[Record set]

========================================

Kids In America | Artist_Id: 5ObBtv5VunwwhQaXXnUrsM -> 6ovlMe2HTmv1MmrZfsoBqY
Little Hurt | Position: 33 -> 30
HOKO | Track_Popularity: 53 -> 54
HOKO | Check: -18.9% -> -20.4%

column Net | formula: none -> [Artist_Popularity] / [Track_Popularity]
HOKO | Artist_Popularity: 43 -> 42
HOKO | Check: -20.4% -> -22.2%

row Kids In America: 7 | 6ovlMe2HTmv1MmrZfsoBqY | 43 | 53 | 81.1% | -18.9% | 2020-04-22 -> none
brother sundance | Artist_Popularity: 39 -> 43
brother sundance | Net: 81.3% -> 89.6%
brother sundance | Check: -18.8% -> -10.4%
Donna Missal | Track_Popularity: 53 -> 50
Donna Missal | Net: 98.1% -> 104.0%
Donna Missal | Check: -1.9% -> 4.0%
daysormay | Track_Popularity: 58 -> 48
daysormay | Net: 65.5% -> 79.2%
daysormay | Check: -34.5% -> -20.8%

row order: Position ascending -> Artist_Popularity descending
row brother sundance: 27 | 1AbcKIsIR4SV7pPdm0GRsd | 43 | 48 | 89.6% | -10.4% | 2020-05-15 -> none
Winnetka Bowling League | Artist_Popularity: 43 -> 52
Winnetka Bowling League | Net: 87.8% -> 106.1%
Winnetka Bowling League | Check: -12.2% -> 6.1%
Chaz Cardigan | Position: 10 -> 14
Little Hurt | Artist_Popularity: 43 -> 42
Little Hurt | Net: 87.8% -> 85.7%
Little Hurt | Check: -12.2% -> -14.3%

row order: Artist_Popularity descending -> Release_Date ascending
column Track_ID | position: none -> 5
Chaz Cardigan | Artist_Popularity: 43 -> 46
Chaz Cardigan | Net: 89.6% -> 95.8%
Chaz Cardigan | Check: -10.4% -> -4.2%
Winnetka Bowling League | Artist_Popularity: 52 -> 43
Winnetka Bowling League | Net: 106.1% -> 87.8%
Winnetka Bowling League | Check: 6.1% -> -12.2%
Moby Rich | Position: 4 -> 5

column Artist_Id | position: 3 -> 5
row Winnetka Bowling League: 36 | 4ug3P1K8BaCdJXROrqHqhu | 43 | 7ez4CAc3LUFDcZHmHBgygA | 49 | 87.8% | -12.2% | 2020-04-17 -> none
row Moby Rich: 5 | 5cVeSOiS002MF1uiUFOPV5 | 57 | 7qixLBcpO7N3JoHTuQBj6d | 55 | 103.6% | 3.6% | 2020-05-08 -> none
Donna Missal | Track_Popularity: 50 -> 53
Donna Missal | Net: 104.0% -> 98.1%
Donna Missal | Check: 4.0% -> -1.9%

========================================

[Exercise prompt] Reproduce the records above exactly, from the first line to the line that holds "Chaz Cardigan | Check: -10.4% -> -4.2%", inclusive, and omit everything after it.

[Solution for this exercise]
Kids In America | Artist_Id: 5ObBtv5VunwwhQaXXnUrsM -> 6ovlMe2HTmv1MmrZfsoBqY
Little Hurt | Position: 33 -> 30
HOKO | Track_Popularity: 53 -> 54
HOKO | Check: -18.9% -> -20.4%

column Net | formula: none -> [Artist_Popularity] / [Track_Popularity]
HOKO | Artist_Popularity: 43 -> 42
HOKO | Check: -20.4% -> -22.2%

row Kids In America: 7 | 6ovlMe2HTmv1MmrZfsoBqY | 43 | 53 | 81.1% | -18.9% | 2020-04-22 -> none
brother sundance | Artist_Popularity: 39 -> 43
brother sundance | Net: 81.3% -> 89.6%
brother sundance | Check: -18.8% -> -10.4%
Donna Missal | Track_Popularity: 53 -> 50
Donna Missal | Net: 98.1% -> 104.0%
Donna Missal | Check: -1.9% -> 4.0%
daysormay | Track_Popularity: 58 -> 48
daysormay | Net: 65.5% -> 79.2%
daysormay | Check: -34.5% -> -20.8%

row order: Position ascending -> Artist_Popularity descending
row brother sundance: 27 | 1AbcKIsIR4SV7pPdm0GRsd | 43 | 48 | 89.6% | -10.4% | 2020-05-15 -> none
Winnetka Bowling League | Artist_Popularity: 43 -> 52
Winnetka Bowling League | Net: 87.8% -> 106.1%
Winnetka Bowling League | Check: -12.2% -> 6.1%
Chaz Cardigan | Position: 10 -> 14
Little Hurt | Artist_Popularity: 43 -> 42
Little Hurt | Net: 87.8% -> 85.7%
Little Hurt | Check: -12.2% -> -14.3%

row order: Artist_Popularity descending -> Release_Date ascending
column Track_ID | position: none -> 5
Chaz Cardigan | Artist_Popularity: 43 -> 46
Chaz Cardigan | Net: 89.6% -> 95.8%
Chaz Cardigan | Check: -10.4% -> -4.2%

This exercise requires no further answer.